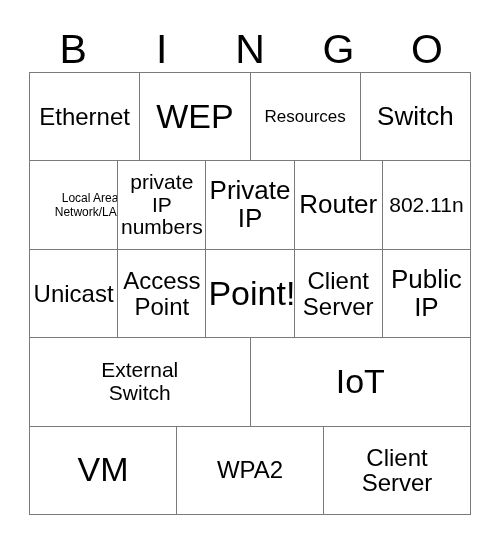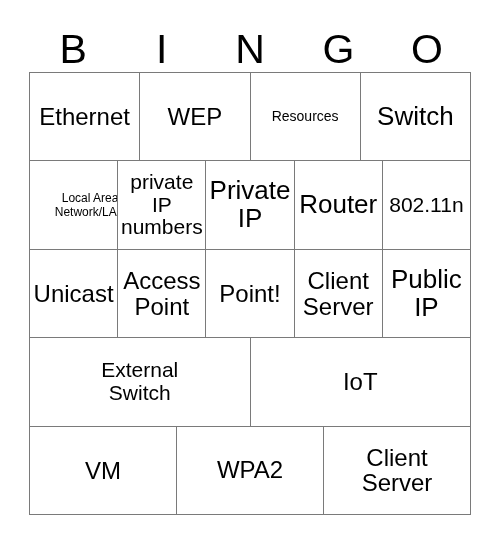--- a/index.html
+++ b/index.html
@@ -72,25 +72,25 @@
   }
   .cell-text {
     display: block;
     width: 100%;
     line-height: 1.07;
     white-space: pre-line;
     word-break: normal;
   }
   
   .fs-xs  { font-size: 12px; line-height: 1.18; margin-left: 33px; }
-  .fs-sm  { font-size: 14px; line-height: 1.12; }
+  .fs-sm  { font-size: 17px; line-height: 1.12; }
   .fs-md  { font-size: 21px; line-height: 1.07; }
   .fs-lg  { font-size: 24px; line-height: 1.07; }
   .fs-xl  { font-size: 26px; line-height: 1.07; }
-  .fs-xxl { font-size: 24px; line-height: 1.05; }
+  .fs-xxl { font-size: 34px; line-height: 1.05; }
 </style>
 </head>
 <body>
 
 <div id="card">
 
   <div id="header-row">
     <div class="header-letter">B</div>
     <div class="header-letter">I</div>
     <div class="header-letter">N</div>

────

## TRY IT
Give back the data exactly. Pictures stay out.

## EXERCISE RESPONSE
--- a/index.html
+++ b/index.html
@@ -72,25 +72,25 @@
   }
   .cell-text {
     display: block;
     width: 100%;
     line-height: 1.07;
     white-space: pre-line;
     word-break: normal;
   }
   
   .fs-xs  { font-size: 12px; line-height: 1.18; margin-left: 33px; }
-  .fs-sm  { font-size: 14px; line-height: 1.12; }
+  .fs-sm  { font-size: 17px; line-height: 1.12; }
   .fs-md  { font-size: 21px; line-height: 1.07; }
   .fs-lg  { font-size: 24px; line-height: 1.07; }
   .fs-xl  { font-size: 26px; line-height: 1.07; }
-  .fs-xxl { font-size: 24px; line-height: 1.05; }
+  .fs-xxl { font-size: 34px; line-height: 1.05; }
 </style>
 </head>
 <body>
 
 <div id="card">
 
   <div id="header-row">
     <div class="header-letter">B</div>
     <div class="header-letter">I</div>
     <div class="header-letter">N</div>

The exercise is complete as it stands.